We are using OpenMP (libgomp) in order to speed up some calculations in a multithreaded Qt application. The parallel OpenMP sections are located within two different threads, though in fact they never execute in parallel. What we observe in this case is that 2N (where N = OMP_THREAD_LIMIT
) omp threads are launched, apparently interfering each with the other. The calculation time is very high, while the processor load is low. Setting OMP_WAIT_POLICY
hardly has any effect.
We also tried moving all the omp sections to a single thread (this is not a good solution for us, though, from an architectural point of view). In this case, the overall calculation time does drop and the processor is fully loaded, but only if OMP_WAIT_POLICY
is set to ACTIVE
. When OMP_WAIT_POLICY == PASSIVE
, the calculation time remains low and the processor is idle 50% of time.

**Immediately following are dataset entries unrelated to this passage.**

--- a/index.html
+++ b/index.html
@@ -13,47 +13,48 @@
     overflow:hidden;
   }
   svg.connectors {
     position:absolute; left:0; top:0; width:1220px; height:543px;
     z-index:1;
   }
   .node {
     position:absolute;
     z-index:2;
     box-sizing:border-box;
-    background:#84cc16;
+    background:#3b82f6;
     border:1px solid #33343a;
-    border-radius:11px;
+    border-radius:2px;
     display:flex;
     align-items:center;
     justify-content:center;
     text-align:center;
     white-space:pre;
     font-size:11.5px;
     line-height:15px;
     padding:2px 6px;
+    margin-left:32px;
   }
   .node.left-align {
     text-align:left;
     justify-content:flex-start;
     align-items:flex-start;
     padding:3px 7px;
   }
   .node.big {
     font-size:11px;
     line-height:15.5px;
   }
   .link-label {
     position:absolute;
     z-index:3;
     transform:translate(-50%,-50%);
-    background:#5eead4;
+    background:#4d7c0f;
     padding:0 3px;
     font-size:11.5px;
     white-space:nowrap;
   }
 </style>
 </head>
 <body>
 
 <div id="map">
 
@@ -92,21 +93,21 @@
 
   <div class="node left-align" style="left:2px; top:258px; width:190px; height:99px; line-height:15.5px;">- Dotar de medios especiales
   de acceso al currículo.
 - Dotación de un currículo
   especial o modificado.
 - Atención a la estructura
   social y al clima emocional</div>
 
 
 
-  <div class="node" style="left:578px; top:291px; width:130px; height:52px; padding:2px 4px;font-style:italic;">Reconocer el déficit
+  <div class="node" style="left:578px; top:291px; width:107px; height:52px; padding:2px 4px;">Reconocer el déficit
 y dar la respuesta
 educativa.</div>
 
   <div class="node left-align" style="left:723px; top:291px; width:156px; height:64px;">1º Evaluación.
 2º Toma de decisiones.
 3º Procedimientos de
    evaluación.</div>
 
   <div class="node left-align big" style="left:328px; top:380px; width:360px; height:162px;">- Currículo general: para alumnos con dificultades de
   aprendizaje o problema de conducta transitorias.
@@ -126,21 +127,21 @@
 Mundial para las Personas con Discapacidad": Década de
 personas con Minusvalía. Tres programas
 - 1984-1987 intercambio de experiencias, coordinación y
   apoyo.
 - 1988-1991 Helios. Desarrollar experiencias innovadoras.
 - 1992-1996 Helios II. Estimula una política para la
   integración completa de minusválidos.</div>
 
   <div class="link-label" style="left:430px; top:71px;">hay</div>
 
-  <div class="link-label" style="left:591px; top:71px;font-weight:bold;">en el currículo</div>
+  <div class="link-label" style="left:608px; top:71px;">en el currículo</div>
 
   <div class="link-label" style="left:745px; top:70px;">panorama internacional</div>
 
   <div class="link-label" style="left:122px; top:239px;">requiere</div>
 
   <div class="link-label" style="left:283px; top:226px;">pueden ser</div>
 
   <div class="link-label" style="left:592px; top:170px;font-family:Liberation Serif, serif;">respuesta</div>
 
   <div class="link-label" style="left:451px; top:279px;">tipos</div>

Odd enough, when we use omp within a single thread, the first loop parallelized using omp (in a series of omp calulations) executes 10 times slower compared to the multithread case.
Upd: Our questions are:
a) is there any way to reuse the openmp threads when using omp in the context of different threads.
b) Why executing with OMP_WAIT_POLICY == PASSIVE
slows everything. Does it take so long to wake the threads?
c) Is there any logical explanation for the phenomenon of the first parallel block being so slow (even when waiting in active mode)
Upd2: Please mind that the issue is probably related to GNU OMP implementation. icc doesn't have it.